# Fangshi modifications?



## Sahnguini (Nov 4, 2013)

Are there any out there that reduce lock ups? would be really helpful. Thanks!


----------



## kcl (Nov 4, 2013)

Sahnguini said:


> Are there any out there that reduce lock ups? would be really helpful. Thanks!



Mod your turning.


----------



## Michael Womack (Nov 4, 2013)

here is a video I made about the mod that I did to mine http://www.youtube.com/watch?v=sasdf4kdxXk


----------



## Lchu613 (Nov 4, 2013)

You can CPM the outer parts of the center pieces. Just round off the corners of the part that you can see when it's assembled. Not the lower half of it though.
I did it to mine and it actually worked like awesomeness. Unless it's placebo. But I'm pretty sure that the mod is what did it. Stops a good deal of locking/corner twists and makes it smoother.


----------



## Sahnguini (Nov 4, 2013)

ok cool, thanks a bunch Michael, seems like a good mod to me. ill try it out later today.


----------



## Michael Womack (Nov 4, 2013)

Sahnguini said:


> ok cool, thanks a bunch Michael, seems like a good mod to me. ill try it out later today.
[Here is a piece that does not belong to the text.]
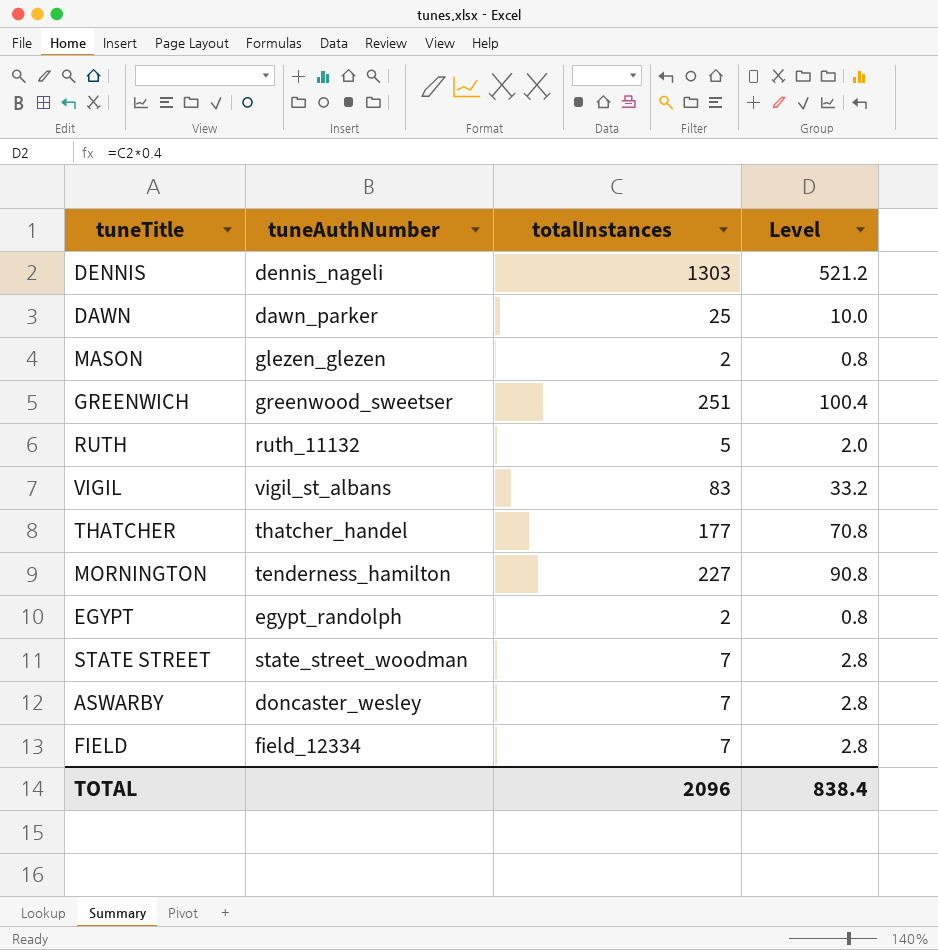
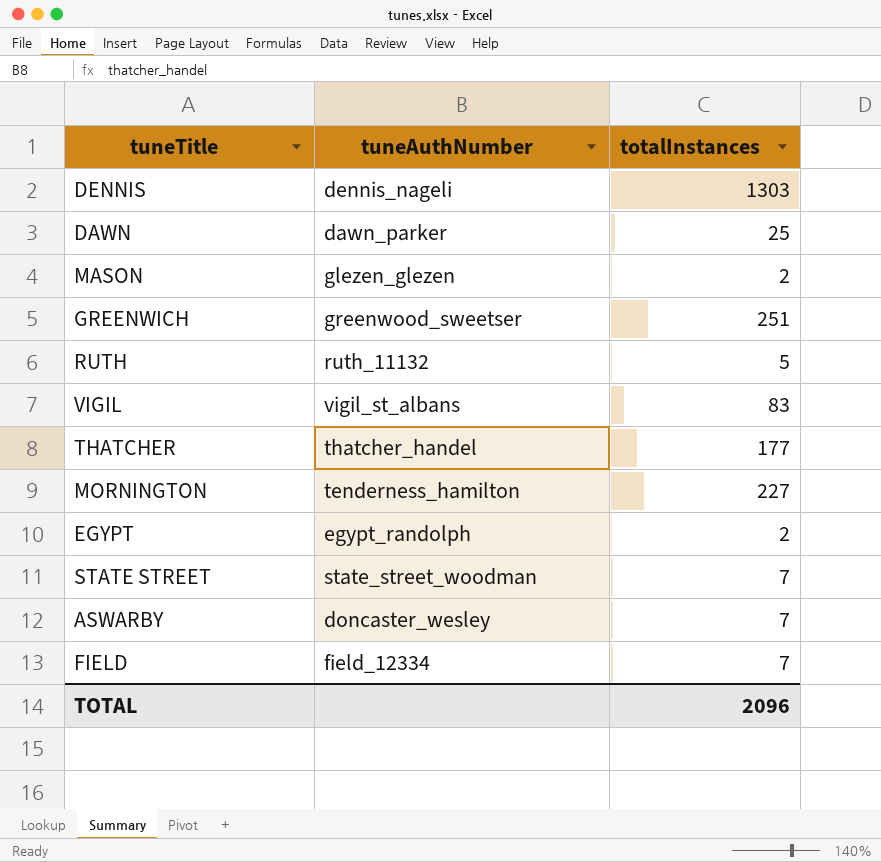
column Level | formula: [totalInstances] * 0.4 -> none

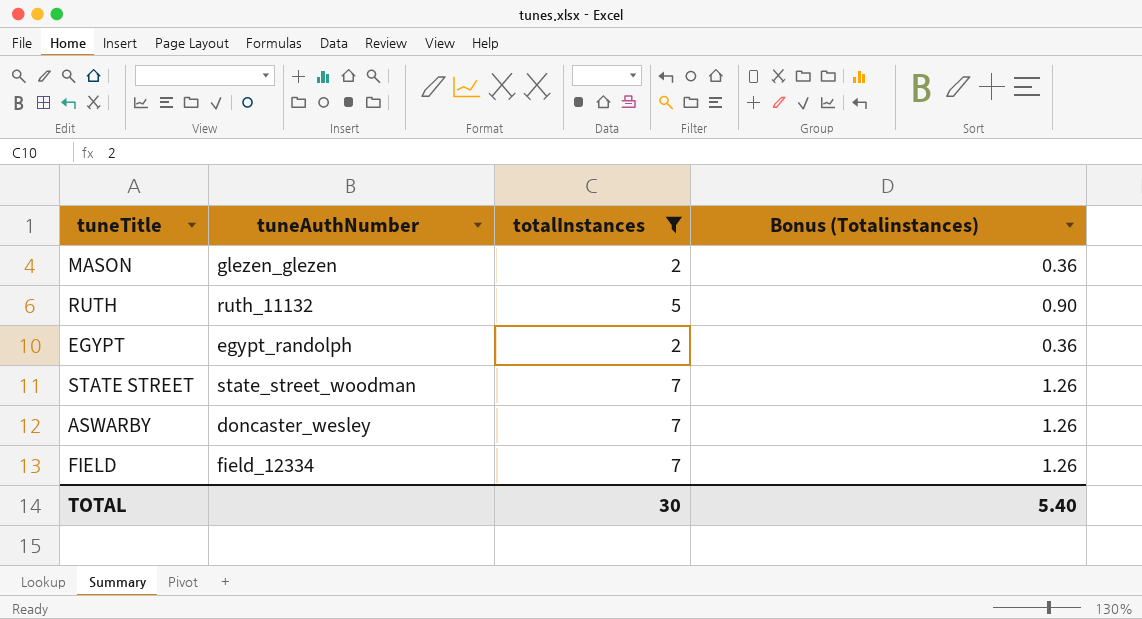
filter: none -> totalInstances <= 7
column Bonus (Totalinstances) | formula: none -> [totalInstances] * 0.18
TOTAL | totalInstances: 2096 -> 30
The mod was adapted from my Dayan mods


----------



## Me (Nov 6, 2013)

Lchu613 said:


> Unless it's placebo.


Placebo mods are the best mods.
Sounds interesting though, might try it.


----------



## kcl (Nov 6, 2013)

Me said:


> Placebo mods are the best mods.
> Sounds interesting though, might try it.
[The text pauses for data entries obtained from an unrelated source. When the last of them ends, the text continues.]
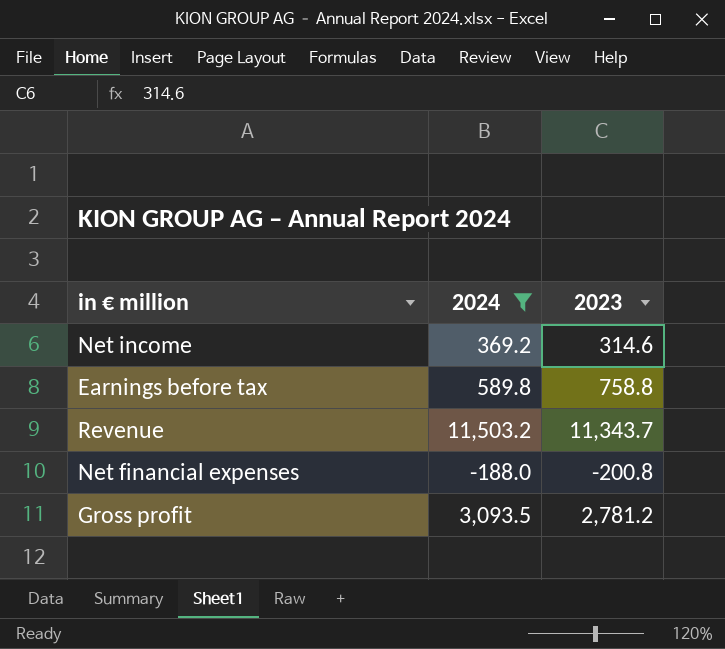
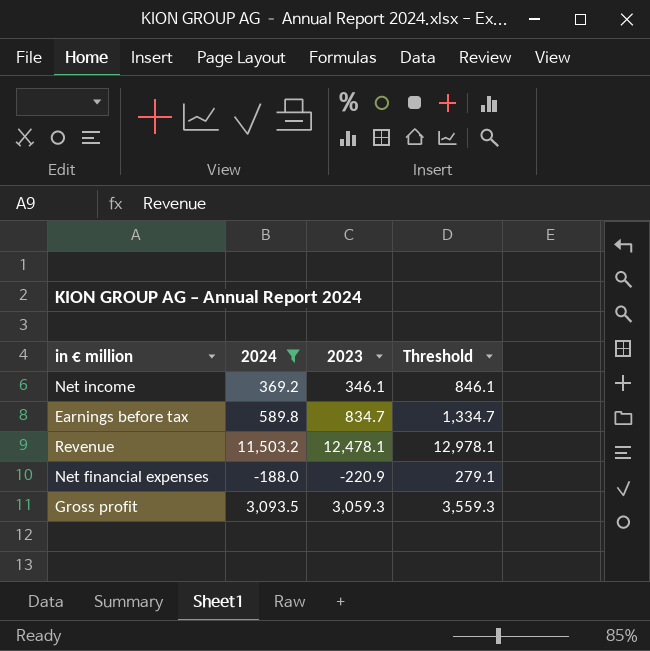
column Threshold | formula: none -> [2023] + 500
Net income | 2023: 314.6 -> 346.1
Earnings before tax | 2023: 758.8 -> 834.7
Revenue | 2023: 11,343.7 -> 12,478.1
Net financial expenses | 2023: -200.8 -> -220.9
Gross profit | 2023: 2,781.2 -> 3,059.3

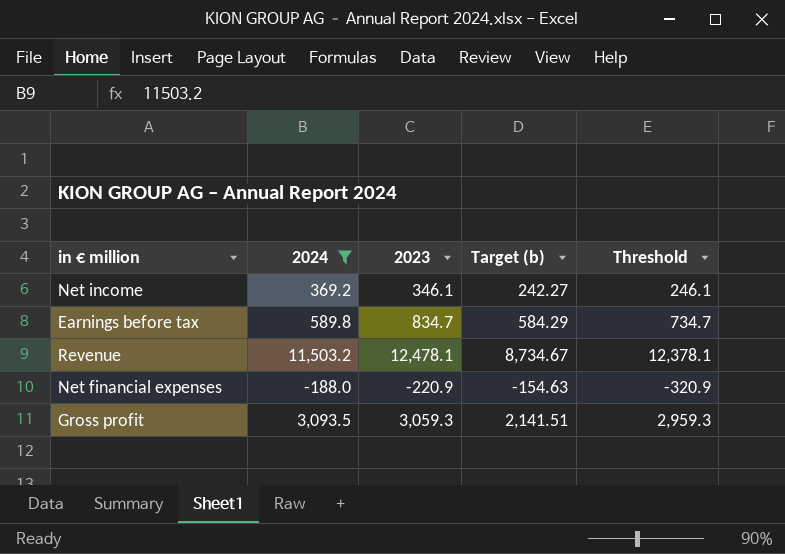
column Target (b) | formula: none -> [2023] * 0.7
column Threshold | formula: [2023] + 500 -> [2023] - 100

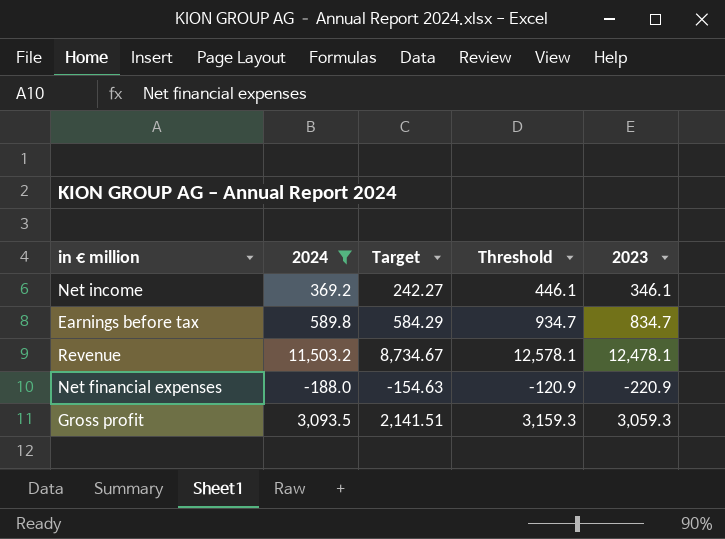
column name: Target (b) -> Target
column Threshold | formula: [2023] - 100 -> [2023] + 100
column 2023 | position: 3 -> 5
Best way to do a placebo mod is to have a friend say they did it lol


----------



## rj (Nov 6, 2013)

kclejeune said:


> Best way to do a placebo mod is to have a friend say they did it lol



Or do an extremely modest one. My 5x5 has one of those.


----------



## bobthegiraffemonkey (Nov 6, 2013)

So far I've modded one spot on a centre to test this, and it seems to work well. Now to be bothered finishing the job ...


----------



## rj (Nov 6, 2013)

bobthegiraffemonkey said:


> So far I've modded one spot on a centre to test this, and it seems to work well. Now to be bothered finishing the job ...



lol. I do the same thing with 4x4s.


----------



## Lchu613 (Nov 6, 2013)

Haha. I don't have that problem since my OCD drives me to make them look the exact same.


----------



## rj (Nov 6, 2013)

Lchu613 said:


> Haha. I don't have that problem since my OCD drives me to make them look the exact same.



Lucky.


----------



## kcl (Nov 6, 2013)

Lchu613 said:


> Haha. I don't have that problem since my OCD drives me to make them look the exact same.



I'm like that. I suppose it's why I rarely mod things. I'm purposely ignoring my partially modded SS hoping I'll forget about it when my WeiSu gets here.


----------



## AFatTick (Nov 7, 2013)

I rounded off the stocks of the sharp/jagged corner pieces with a utility knife. I don't really feel a difference, but I have an emotional feeling that it is better  Took about 10 mins. The CPM didn't do much.


----------



## brian724080 (Nov 8, 2013)

kclejeune said:


> Mod your turning.



That, I borrowed another's Fangshi, it never locked, and it wasn't even set up correctly.


----------



## s3rzz (Nov 8, 2013)

c4u core in the 54.6


----------



## Michael Womack (Nov 19, 2013)

Try this:


----------



## popsicleclub (Jan 11, 2014)

I took some 60 (very coarse) sandpaper, and sanded down the centers of my fangshi. Lock ups are very rare now. When you turn the sides and it isn't completely lined up, it won't lock up like it used to. Feels a lot faster now, because the edge pieces dont hit the centers as much


----------



## ALX (Feb 23, 2014)

Sahnguini said:


> Are there any out there that reduce lock ups? would be really helpful. Thanks!


I put a GansCore/ Octopus Core in mine, it improves corner cutting and reduces lock ups, too.


----------



## Antonie faz fan (Feb 23, 2014)

Michael Womack said:


> here is a video I made about the mod that I did to mine http://www.youtube.com/watch?v=sasdf4kdxXk


i cant even understand you LOL


----------